For McKellen, who spent a year in New Zealand making the film and its two sequels, Lord of the Rings has been a tremendous boon in more ways than one. He won his second Oscar nomination for the part, and according to GoldDerby.com, a Web site that polls Oscar prognosticators, he’s the front-runner for the award.
But McKellen, 63, also fell in love with New Zealand. “I had a bit of an epiphany,” he says. “A revelation that it’s possible perhaps in that country, more easily than others, to lead a good life.”
During his last days there, McKellen met his current partner, an art student named Nick who will also be his date at the Oscars. “We just met on the street,” he says, “which happens in New Zealand because people actually look at each other and smile and they talk to each other.
“Part of what I love about him is what I love about the country he comes from.
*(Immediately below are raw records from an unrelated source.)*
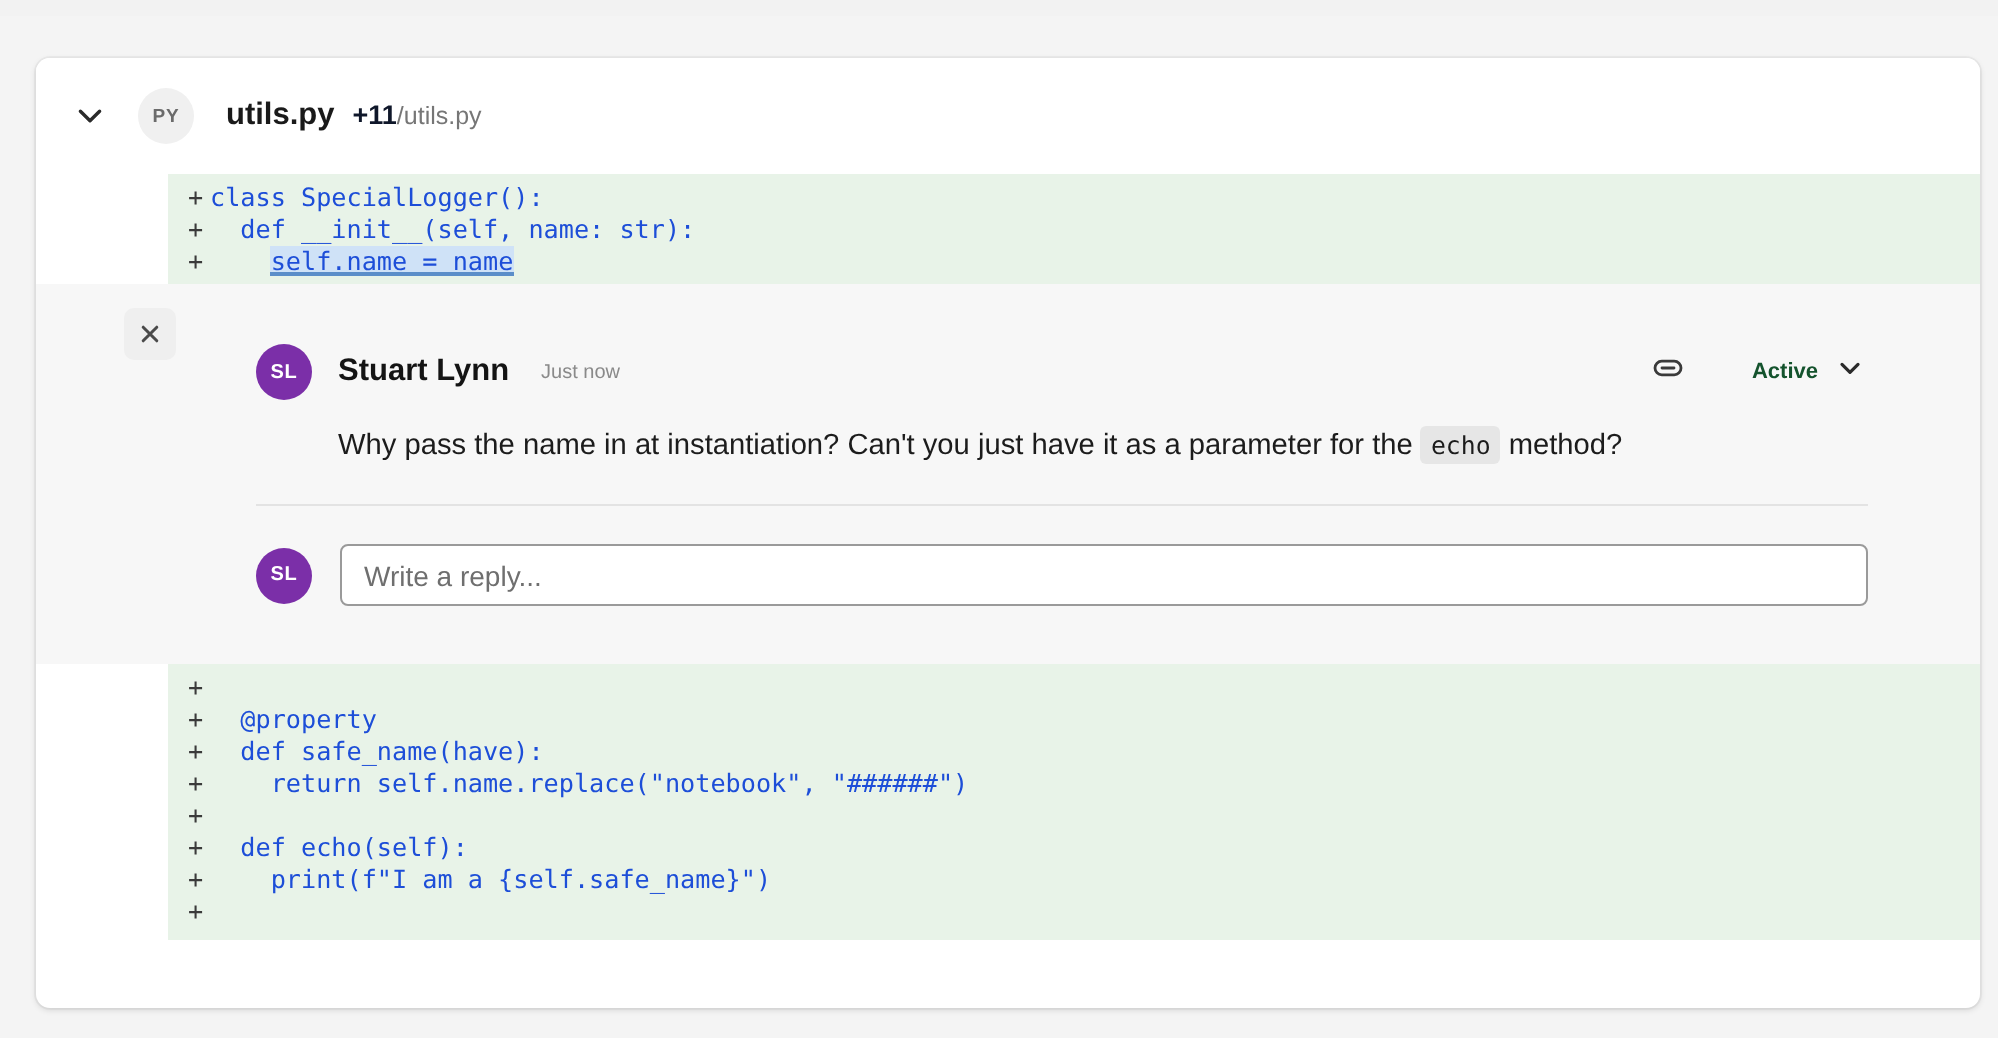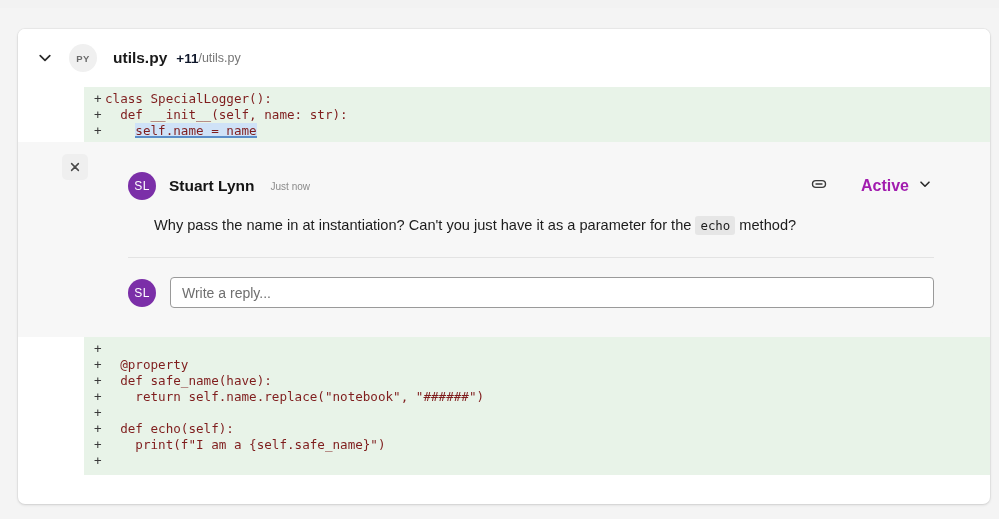--- a/index.html
+++ b/index.html
@@ -138,7 +138,7 @@
     box-sizing: border-box;
   }
   .codetext {
-    color: #7f1d1d;
+    color: #1d4ed8;
     height: 16px;
     line-height: 16px;
     flex: 1 1 auto;

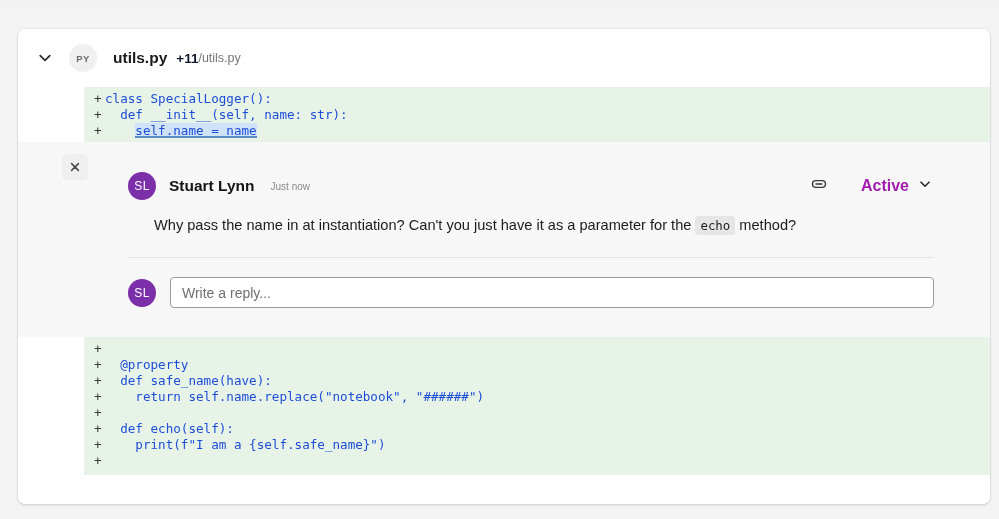--- a/index.html
+++ b/index.html
@@ -197,8 +197,8 @@
     border-radius: 50%;
     background: #7b2fa8;
     color: #ffffff;
-    font-size: 12px;
-    font-weight: 400;
+    font-size: 10px;
+    font-weight: 700;
     letter-spacing: .3px;
     display: flex; align-items: center; justify-content: center;
     flex: 0 0 auto;

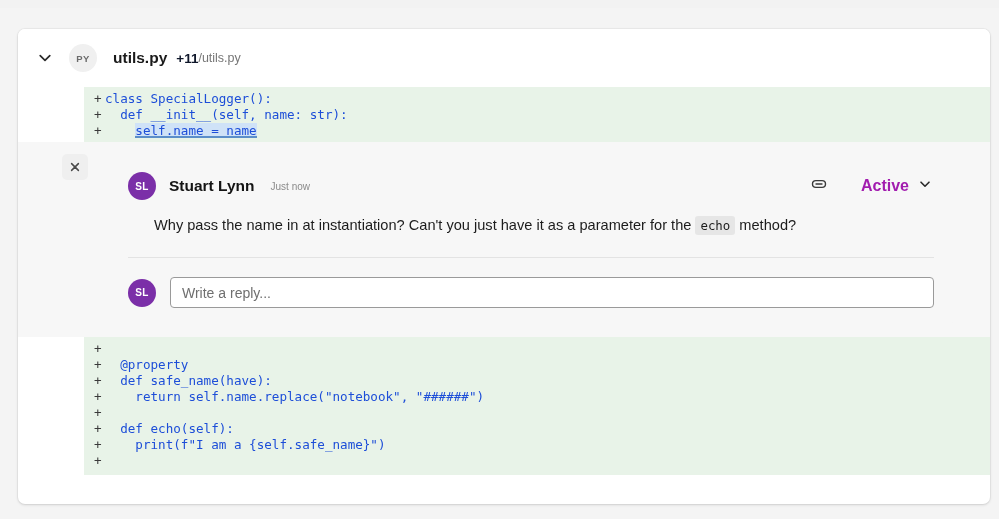--- a/index.html
+++ b/index.html
@@ -229,9 +229,9 @@
     cursor: pointer;
   }
   .status-label {
-    font-size: 16px;
-    font-weight: 700;
-    color: #a21caf;
+    font-size: 11px;
+    font-weight: 700;
+    color: #14532d;
   }
 
   .comment-body {

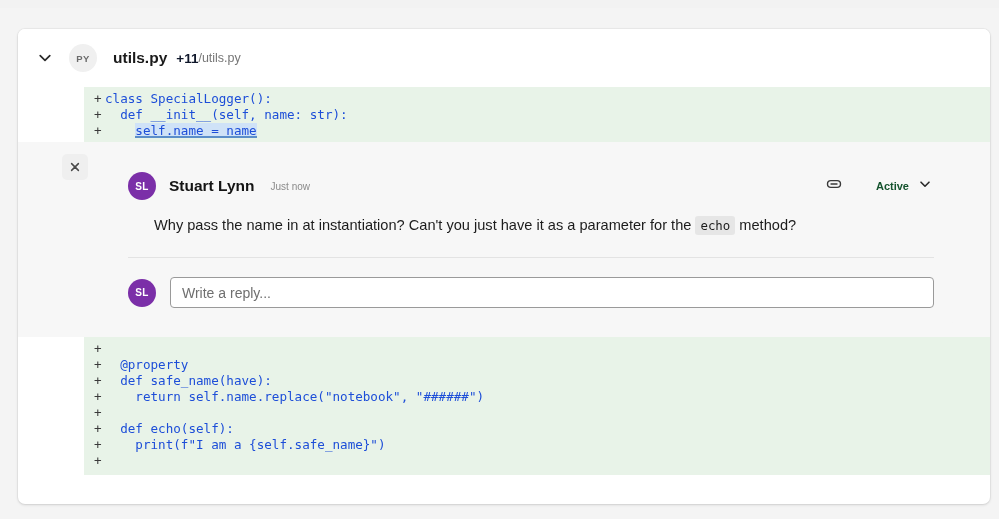--- a/index.html
+++ b/index.html
@@ -235,11 +235,11 @@
   }
 
   .comment-body {
-    margin-left: 26px;
+    margin-left: 41px;
     margin-top: 14px;
     margin-right: 30px;
     font-size: 14.6px;
-    line-height: 22px;
+    line-height: 17px;
     color: #1c1c1c;
   }
   code.inline {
Very honest.” Considering that he fell in love with New Zealand, met his partner there and worked on “this amazing material,” McKellen says his feelings about Lord of the Rings are inextricably bound with his personal fortune.
“I sum it up by saying it was the best job I ever had.” Although he’s been told he has a chance of winning an Oscar next Sunday, McKellen is dubious. “I was told by an awful lot of people three years ago that I was going to win the Oscar for (playing) James Whale (in Gods and Monsters). So when people tell me I’m definitely going to win for Gandalf, I don’t believe them.”
Nonetheless, McKellen is determined to enjoy the drama of the Oscar race. “Last time at this period I was doing three plays in the north of England and wasn’t available for the junketing which the studios like you to do.
“This time I thought, ‘I’ll do it.’ It’s very interesting to be let in and allowed to participate (and) not just be an outsider organizing my Oscar party at home watching television. I’m going to be there, and that’s an excitement.”